Nazare: Romania’s 10-year borrowing rate has increased amid internal tensions

In a Facebook post on Tuesday, Nazare shows that Romania’s 10-year borrowing rate has risen rapidly to 7.3% in recent days, from approximately 6.7% in mid-April, in the context of the deterioration in the perception of investment media generated by internal tensions.

„There are clear signals that political instability is already starting to be included in the cost of financing,” says the Finance Minister.

He points out that a relevant recent development is the difference between the yields on 10-year government bonds issued in local currency by Hungary and Romania: “if at the beginning of the year Romania was below Hungary, now it pays 120 basis points (1.20%) above Hungary. Romania is practically borrowing more expensively than Hungary in the long term, with investors demanding a higher interest rate to compensate for the perceived risk.”

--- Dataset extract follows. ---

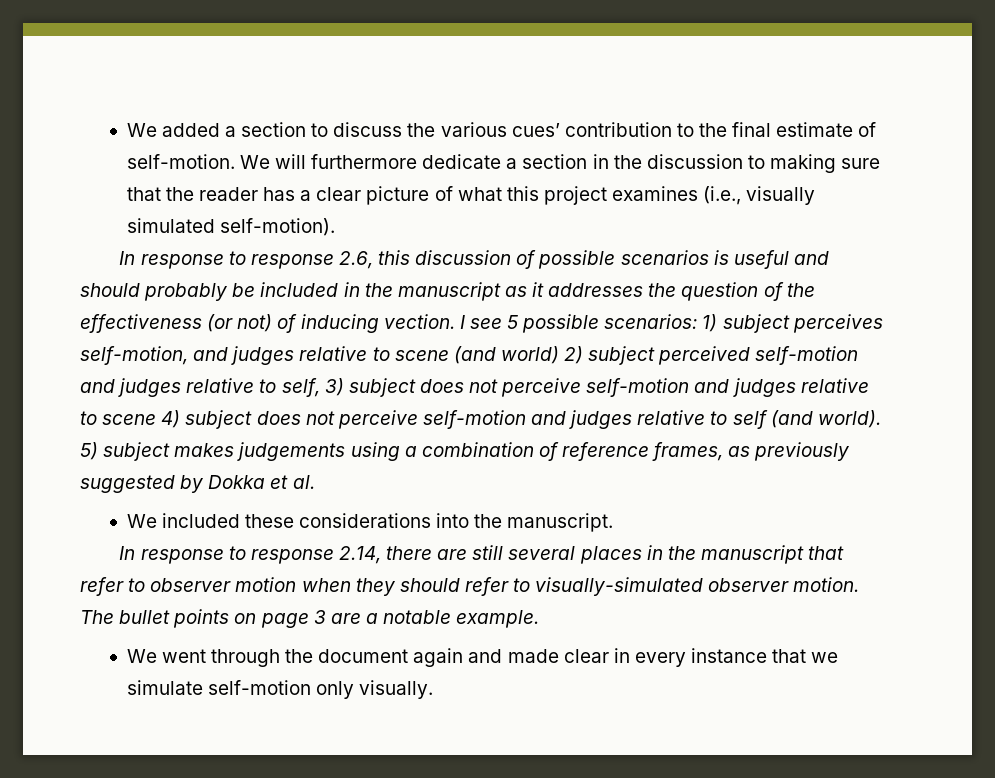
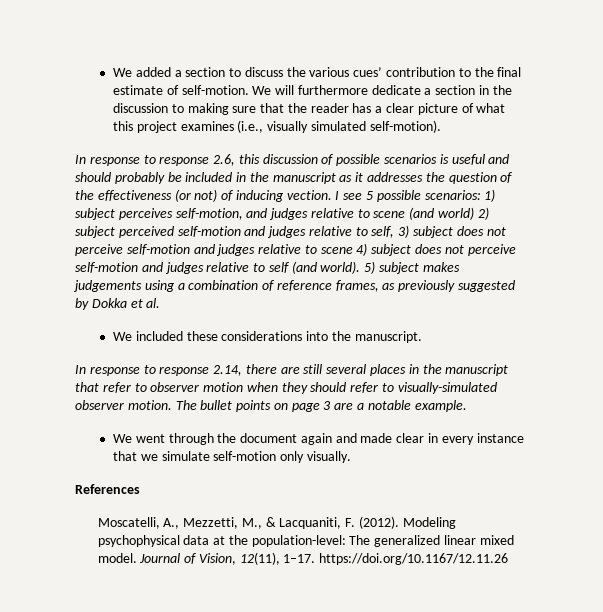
+ References
+ Moscatelli, A., Mezzetti, M., & Lacquaniti, F. (2012). Modeling psychophysical data at the population-level: The generalized linear mixed model. Journal of Vision, 12(11), 1–17. https://doi.org/10.1167/12.11.26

At the same time, the minister adds, rating agencies are closely following local developments and are demanding clarity on the fiscal direction, reforms and the state’s financing capacity, after having warned on numerous occasions that the deterioration of fiscal discipline and the blockages in reforms could put pressure on Romania’s sovereign rating.

“A possible worsening of the country rating (moving to the Junk category) would have serious consequences, meaning significantly higher financing costs, reduced demand and more difficult access to external markets, with a large part of current institutional investors being forced to stop buying Romanian government bonds and even reduce their exposure to Romania,” Nazare wrote on the social network.

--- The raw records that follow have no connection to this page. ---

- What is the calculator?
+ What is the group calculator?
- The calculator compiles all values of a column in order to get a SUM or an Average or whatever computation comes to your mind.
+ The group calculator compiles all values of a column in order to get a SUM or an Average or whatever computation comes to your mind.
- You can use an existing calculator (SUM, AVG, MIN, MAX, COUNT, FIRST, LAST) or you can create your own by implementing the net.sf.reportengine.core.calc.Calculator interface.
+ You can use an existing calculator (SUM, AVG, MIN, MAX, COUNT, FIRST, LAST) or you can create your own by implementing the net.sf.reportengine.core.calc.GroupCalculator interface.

He claims to have conveyed to Fitch representatives on Monday that Romania maintains its commitment to fiscal consolidation and reforms, “but all of this will continue to depend on the stability guarantees that we will manage to transmit abroad.”

“For a country with the largest deficit in the EU and with a rapidly growing public debt (from 54.8% to 59.3% of GDP in one year), any increase in financing costs matters,” says Alexandru Nazare.

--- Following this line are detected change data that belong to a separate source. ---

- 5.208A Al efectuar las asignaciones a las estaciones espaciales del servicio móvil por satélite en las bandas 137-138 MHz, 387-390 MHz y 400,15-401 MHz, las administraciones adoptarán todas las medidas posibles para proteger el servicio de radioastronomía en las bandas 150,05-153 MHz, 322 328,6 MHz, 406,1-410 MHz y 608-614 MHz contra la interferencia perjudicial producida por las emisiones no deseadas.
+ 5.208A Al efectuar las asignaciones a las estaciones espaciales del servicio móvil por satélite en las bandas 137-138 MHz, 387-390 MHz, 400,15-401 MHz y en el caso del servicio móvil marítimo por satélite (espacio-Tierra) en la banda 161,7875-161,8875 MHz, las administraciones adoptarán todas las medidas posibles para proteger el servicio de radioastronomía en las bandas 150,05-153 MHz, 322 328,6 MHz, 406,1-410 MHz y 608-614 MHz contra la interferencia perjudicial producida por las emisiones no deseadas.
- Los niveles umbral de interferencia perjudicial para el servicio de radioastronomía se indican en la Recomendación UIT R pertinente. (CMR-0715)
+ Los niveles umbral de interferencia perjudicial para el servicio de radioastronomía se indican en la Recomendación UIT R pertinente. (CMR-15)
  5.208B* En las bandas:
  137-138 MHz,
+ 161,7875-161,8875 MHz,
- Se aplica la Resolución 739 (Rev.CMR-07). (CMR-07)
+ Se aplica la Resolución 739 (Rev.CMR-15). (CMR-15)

He also says that Romania still has approximately 10 billion euros to attract from the PNRR by August 31, 2026, and important milestones are still unmet: “Any political blockage directly affects the ability to complete reforms and secure these funds.”

„In this context, the essential difference is not between majorities that can ally, but between majorities that can guarantee. The economy needs continuity, fiscal discipline and credibility – not blockages. When interest rates rise, debt must be stabilized, and the rating is under pressure, any signal of instability immediately turns into costs. Higher for the state, higher for the economy, higher for every Romanian. Therefore, the real stake is not a political one, but one of national responsibility: the capacity to guarantee the country’s financing, to complete the reforms, to maintain investor confidence and to keep the sovereign rating at investment grade level. This is, in reality, the guarantee of financial stability that Romania needs now”, adds the Minister of Finance.